The traditional format for building a gingerbread house is to draw a pattern on paper, then cut those pieces out of a large sheet of gingerbread. But that offers you the equivalent of sheets of dry wall when it comes to construction. They aren’t very stable, and they’re hard to hold up. We tend to jam them into thick moldings of icing and frosting just to get them standing. It’s all nonsense. We’ve had a perfectly sound solution in the toy cabinet for years! Legos are designed on the property of simple structural engineering. Certainly, they lock together, but even if they didn’t, the notion that bricks stacked on top of each other are strong is not a new concept. I recommend cutting your sheets of raw gingerbread into as many little bricks as possible.

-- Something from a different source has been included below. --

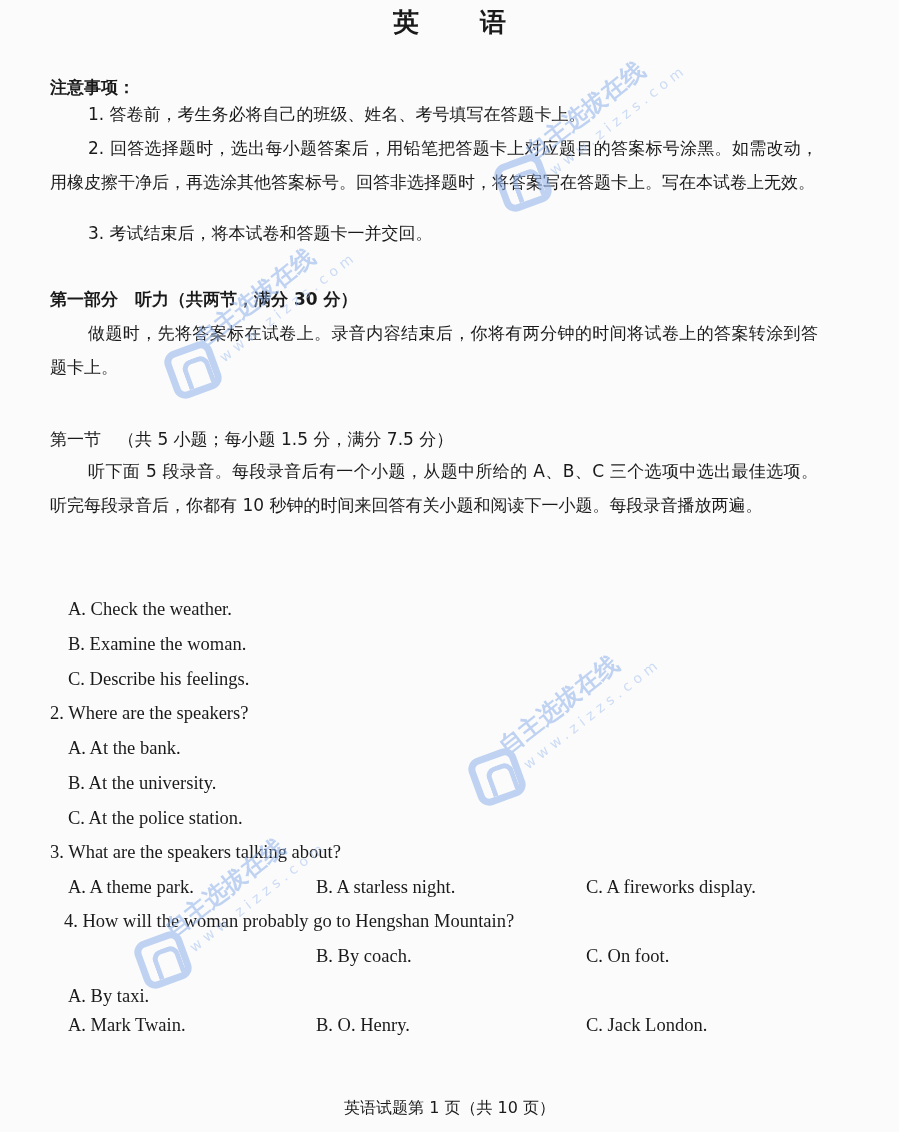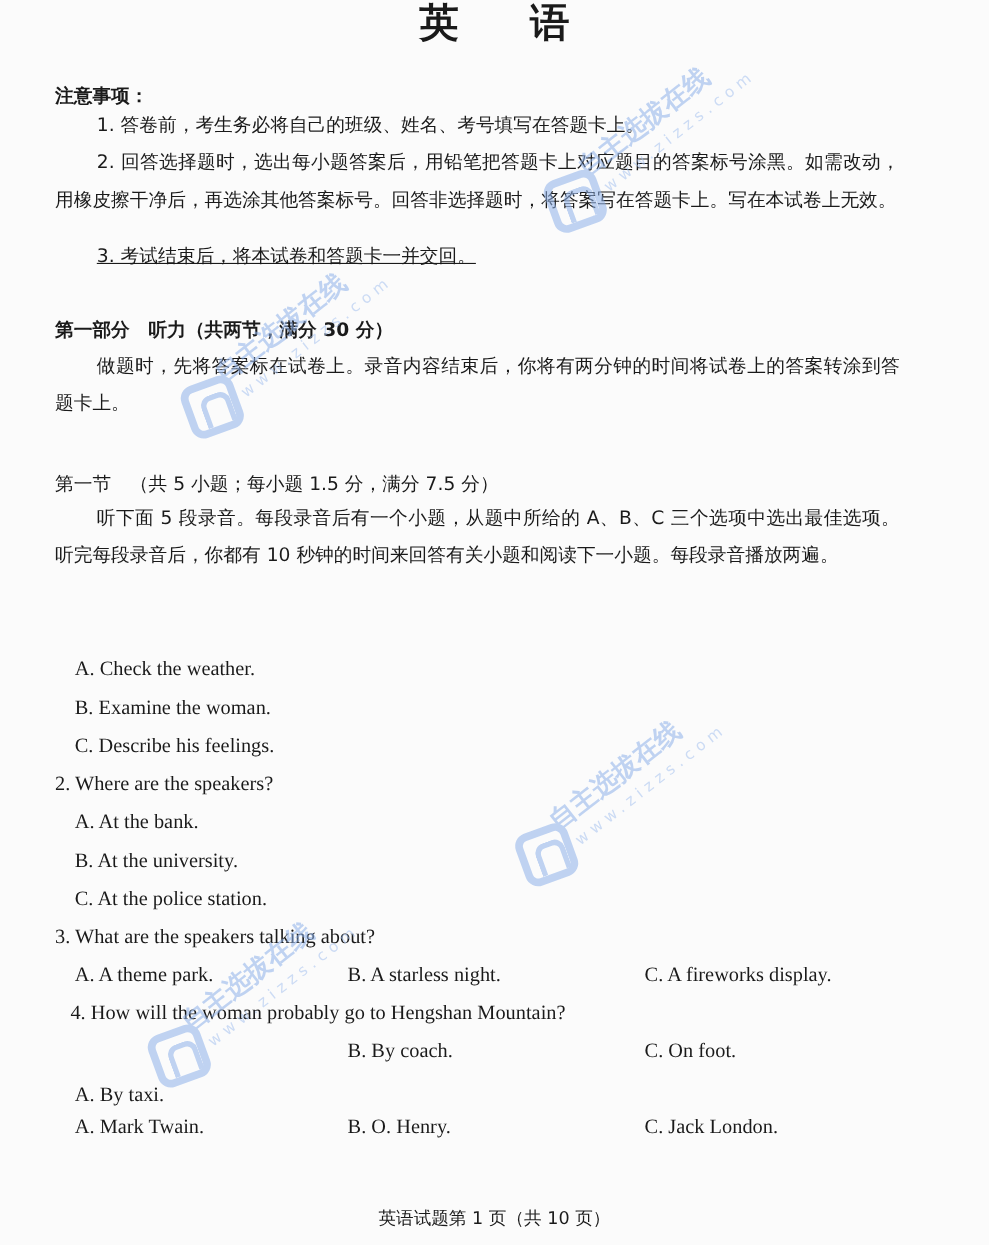"英 语" .title { font-size: 36px -> 26px }
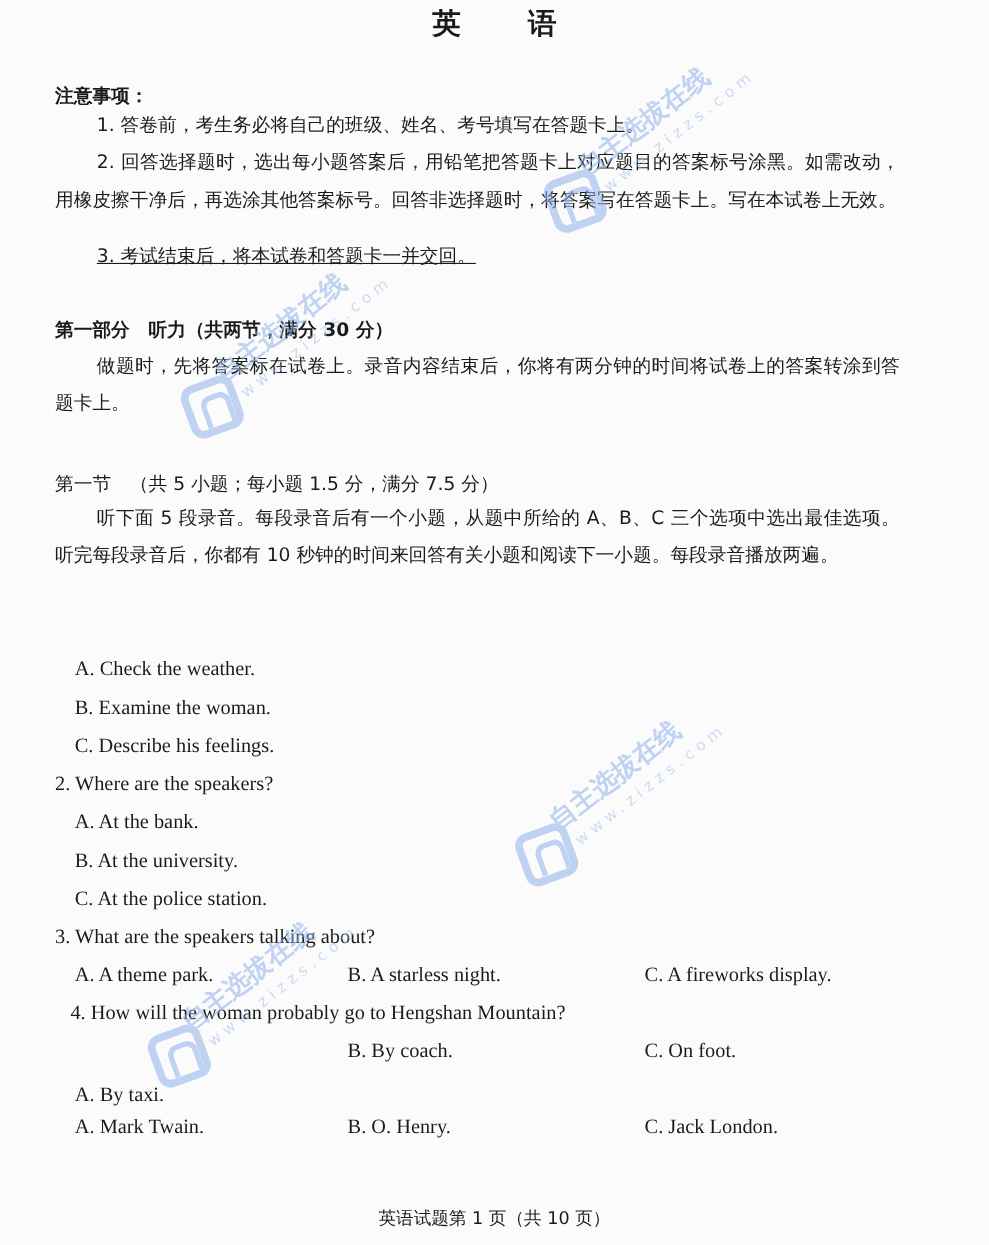"3. 考试结束后，将本试卷和答题卡一并交回。" div.para { text-decoration: underline -> none }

Roll out the dough a bit thicker than usual, then measure out lines to make bricks. Bake the bricks (just as a brick maker would have to do with clay) and then get to work. With a pastry bag of icing you can build anything you want. This is much more fun than building the pre-designed house that you cut out with a pattern. Bricks allow you to build in circular fashions, they allow much more creativity, and they are much more stable. Use royal icing like mortar and lay the bricks down one at a time. To affix decorative details I suggest using the melted gummy bears, they’re perilously strong!